不像大皇子妃,仗着是相府之女,竟对怀有龙胎的侧妃出手。容贵妃也只当个笑话,若是那谢侧妃真落了胎,她反而更高兴,那她的孙儿就是嫡长孙了,这可是难得的荣耀,陛下也会对玄淳更为重视。
和容贵妃,六皇子妃说了会话后,锦荣便回了寝殿沐浴更衣,一年的时间,足够她将身边的人都换成自己的人,甚至还有她从宫外带进来的。
想起在京兆府调查到的东西,还有那本账簿,锦荣已经能猜测到会发生什么了。
……
朝堂之上,朱景帝大发雷霆,斥责了数位皇子,失望之情溢于言表。只为谋私利,毫无半点为黎民百姓着想的胸怀,耽误国事。
然而下朝后回到章仪殿,朱景帝就病了。
锦荣还是最先知道这个消息的几个人,因为周怀过来了,神色还有些焦急,“陛下请九公主过去。”
【这个时候也只能叫九公主了。】
锦荣眼眸微闪,“带我过去吧。”
到了章仪殿,锦荣才知道究竟发生了什么事,朱景帝不仅病了,而且还尚未醒来,这个消息还未传出去,知道的也只有殿内的几个人。
而这种时候,周怀会来找她,也是因为朱景帝曾说过一句,“若是我出了什么事,就叫小九过来吧。”
虽然他当时只是随意言道,并非郑重命令,但周怀还是记下了,并在出事后果断去找了九公主。
江太医已经在殿里了,诊脉过后道,“大概两三日就能醒了了。”
锦荣也探查过朱景帝的脉象,和他说的不差什么,除了江太医为了谨慎,延长的苏醒时间之外,只是一时气血不顺,再者劳累过度的晕厥而已。
一旁的周怀顿时松了口气,若是朱景帝真出了什么事,即便不需他殉葬,但他也是要跟着去的。
知道朱景帝无事后,锦荣便问道,“金督卫何在?”
这种时候,能用的也就是朱景帝最心腹的机构了,可比她一个在宫中没什么势力的公主要好用多了。
“金督卫首领沈信拜见九公主。”
一玄衣中年男子走出,朝锦荣跪下,并奉上一个锦盒,他解释道,“陛下曾说过,若他不在,执金令暂交给九公主,金督卫任凭九公主调遣。”
沈信也奇怪于朱景帝为何会把这么重要的东西交给九公主,万一九公主把这东西给了别人呢,他可是知道六皇子是九公主的胞兄。
但金督卫对陛下的一切命令只有服从,没有质疑的份,哪怕是错的。
令他更意外的是,九公主毫不惊讶地就接过了锦盒,拿出了里面的金令。
沈信感觉到九公主的目光在他身上停留了一会儿,让他微感到熟悉得有些近似朱景帝的威势,
“那这东西就暂时由我保管吧。”锦荣轻描淡写道。
现在还不需要用这东西,锦荣想了想道,“派人守住章仪殿,除了我,不许任何人出入。”
沈信沉声道,“臣遵命。”
朱景帝卧病在床,免了两日上朝,除九公主外,也不让人探视,金督卫的话,也不会有人不信,但还是不免有些人心浮动。
包括锦荣的母妃容贵妃也想着侍疾,还是姜贵妃见金督卫首领沈信也在,知情识趣地离开了,也以身作则让其他宫妃也不得打扰陛下休息。
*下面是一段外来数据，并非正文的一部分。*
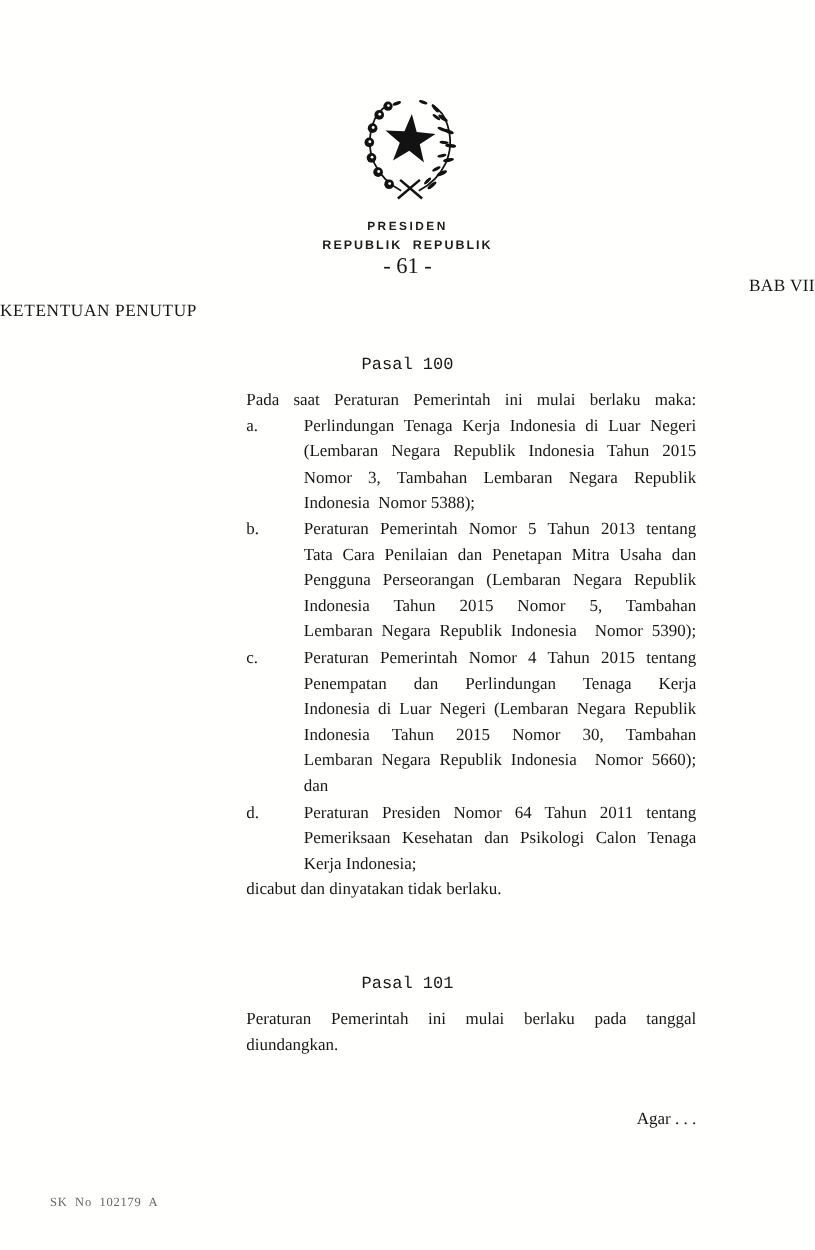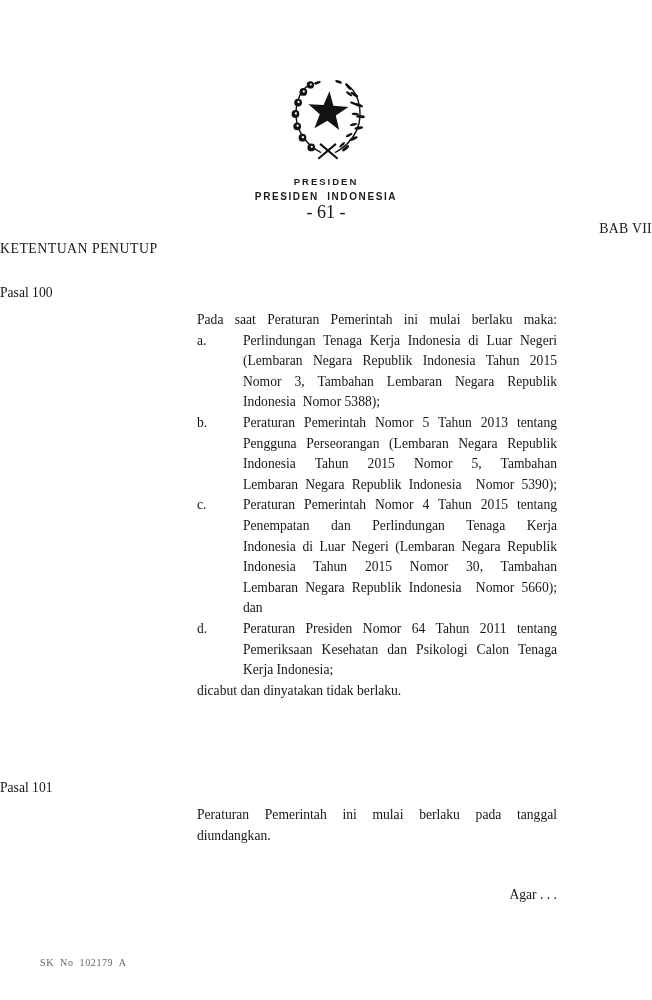"PRESIDEN INDONESIA" div.inst2 { text: PRESIDEN INDONESIA -> REPUBLIK REPUBLIK }
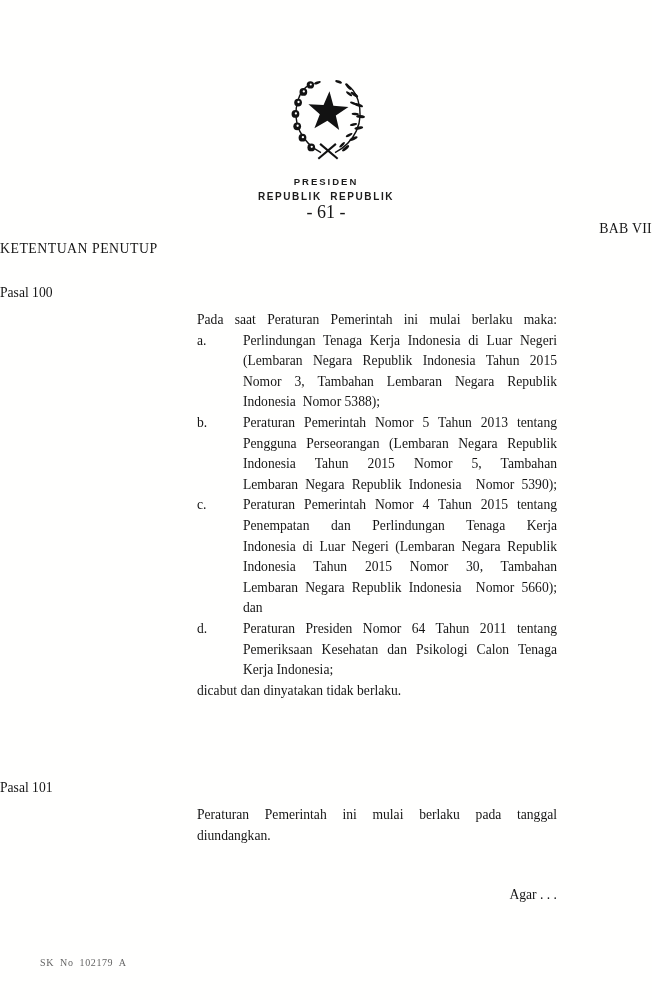"Pasal 100" .ptitle { font-family: none -> Liberation Mono, monospace; text-align: left -> center }
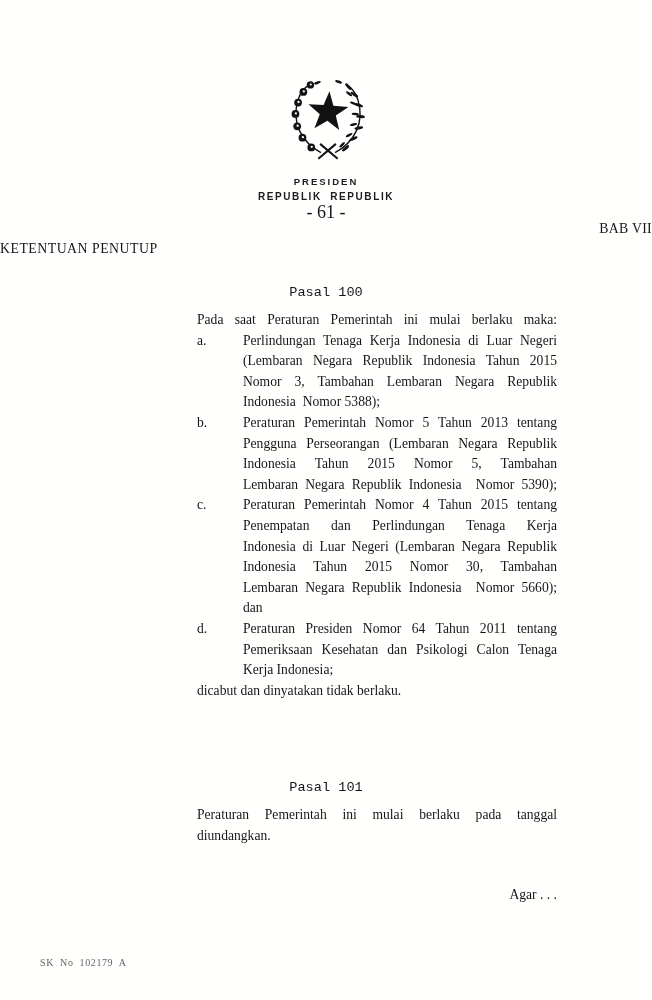"Tata Cara Penilaian dan Penetapan" div.tline { html: none -> <div>Tata Cara Penilaian dan Penetapan Mitra Usaha dan</div> }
锦荣也不在意,她不过是制造了朱景帝虽病着,却仍清醒的假象,虽维持不了太久,但两日也够了。
两日之后的事,也就与她无关了。
她也没有在章仪殿待着,巡视了一下后宫四处,结果却好像听到了什么不得了的话,
【大皇子让我打探陛下的病情如何。】
【四皇子吩咐,给禁军今晚值日的程将军送信。】
【我等身家性命都在大皇子身上了。】
……
她倒忘了,还有一群野心勃勃的皇子,居然敢在这个时候动,那本账簿给他们的刺激不小啊,或许他们的智商都加在了胆子上。
锦荣稍稍感慨了一番后,就叫来了金督卫首领沈信,
“九公主有何吩咐?”沈信恭谨道,不会因为锦荣只是个公主而有所轻慢。
锦荣淡定道,“调一队人过来。”
沈信眉头一紧,心下也微沉,“可是有什么事?”怕就怕陛下一病,无人掌管大局,出了大乱。
锦荣语气轻松随意,“没什么,让你们抓几个人。”
既然现在是她做主,总不好让人在她的眼皮子底下作乱。
……
陛下病倒不过两三个时辰,
身在宫外的几位皇子就发现和宫内的探子彻底失去了联系,根本无法了解宫中的任何情况。而且这些探子还是他们平日暗中埋下极为隐秘的,如今全部覆灭,也不知生死。
现在能知道的,也只有父皇养病,休朝两日,除九公主之外谁也不见了。
而宫门已落了锁,想入宫也没有机会了。
皇子们忧心忡忡,各自寻了府中的幕僚商讨,这是发生了什么事?
其他人也百思不得其解,没有足够的消息情报,一无所知才是最令人担忧的,最后只无奈道,“此时按兵不动方为上策。”
而宫中又是一番景象,锦荣也懒得对他们用什么阴谋诡计,还是纵横联合,也不管他们只是想单纯探听一下朱景帝的状况,还是野心大到动了宫变的念头,反正当皇帝的人又不是她,就干脆用上了最简单粗暴的手段。
把人都抓了,也就安分了。
切断了一切宫内和宫外之间的消息,也自然不会有人敢动。
金督卫不愧是建立发展了几朝的皇室组织,抓的人动作又快又隐秘,在宫中也无人敢拦,因为抓的大多是不起眼的宫人,而非针对宫嫔,也没人敢说什么,只不过私下畏惧罢了。
刑司内,“大人,全都审过了。”一属下回禀道。
虽然九公主只是让他们把人抓了关起来,其他就没什么需要做的了,但金督卫既然将人抓了,也会审讯一番,稍微了解身份,总得知道抓的都是些什么人吧。
谁知这一审,就审出了不少东西。
没人觉得金督卫只是单纯奉命抓他们关两天,其他什么事都没有,反而还以为是犯了大事,本就心虚的宫人们就更害怕了。被金督卫抓的人,还没有能活下来的。
天知道,只是锦荣不信任宫中侍卫禁军,随便派了能用的金督卫。